### TASK BRIEF
After locating the line that holds "Can't repay my loan | State: NJ -> TN", repeat it and each following line exactly until the material ends, skipping pictures.

######

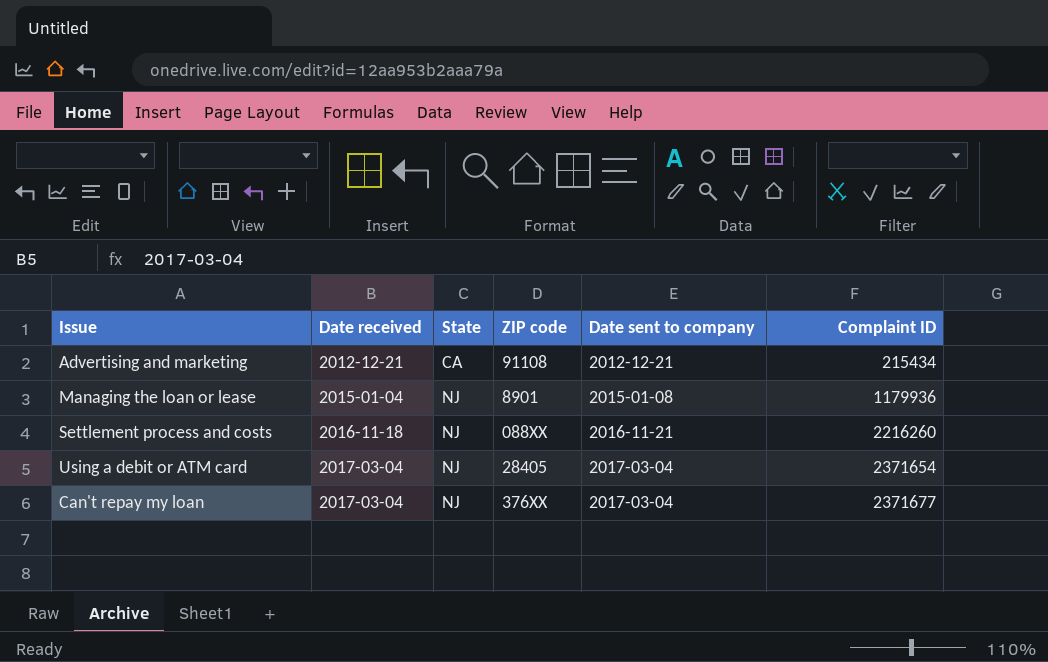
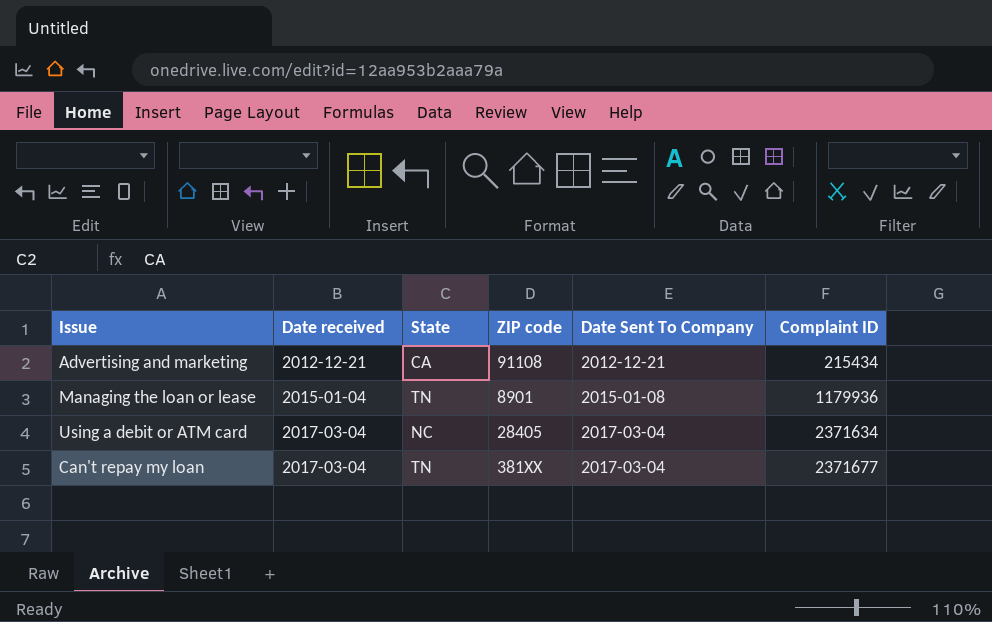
column name: Date sent to company -> Date Sent To Company
row Settlement process and costs: 2016-11-18 | NJ | 088XX | 2016-11-21 | 2216260 -> none
Managing the loan or lease | State: NJ -> TN
Using a debit or ATM card | State: NJ -> NC
Using a debit or ATM card | Complaint ID: 2371654 -> 2371634
Can't repay my loan | State: NJ -> TN
Can't repay my loan | ZIP code: 376XX -> 381XX

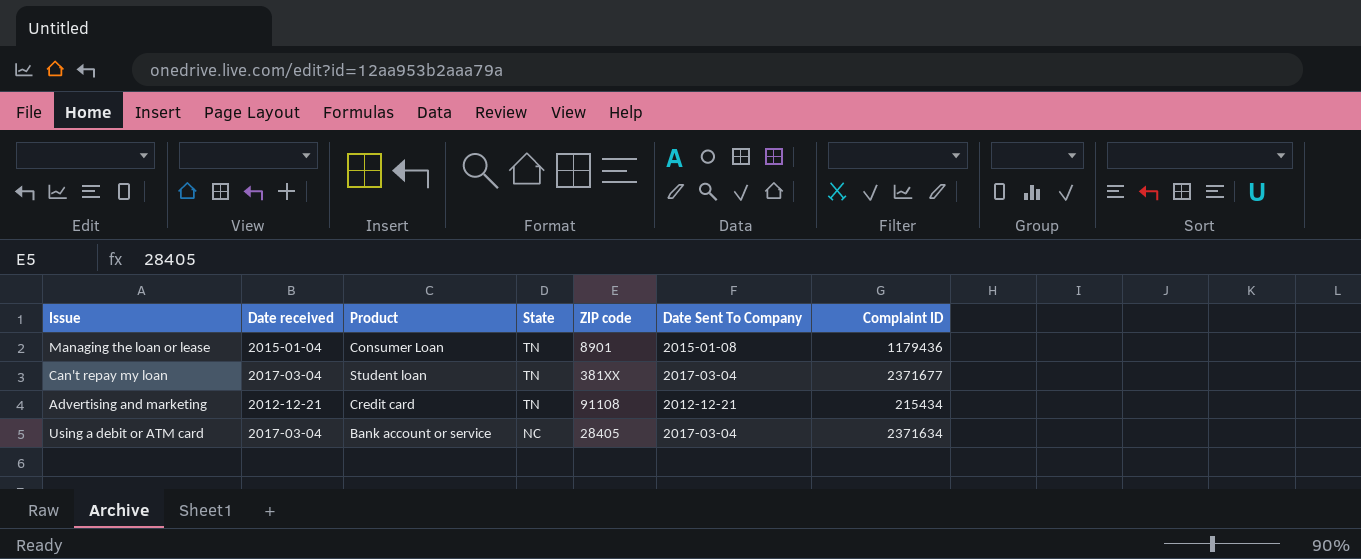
row order: Date received ascending -> State descending
column Product | position: none -> 3
Managing the loan or lease | Complaint ID: 1179936 -> 1179436
Advertising and marketing | State: CA -> TN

######

### EXERCISE RESULT
Can't repay my loan | State: NJ -> TN
Can't repay my loan | ZIP code: 376XX -> 381XX

row order: Date received ascending -> State descending
column Product | position: none -> 3
Managing the loan or lease | Complaint ID: 1179936 -> 1179436
Advertising and marketing | State: CA -> TN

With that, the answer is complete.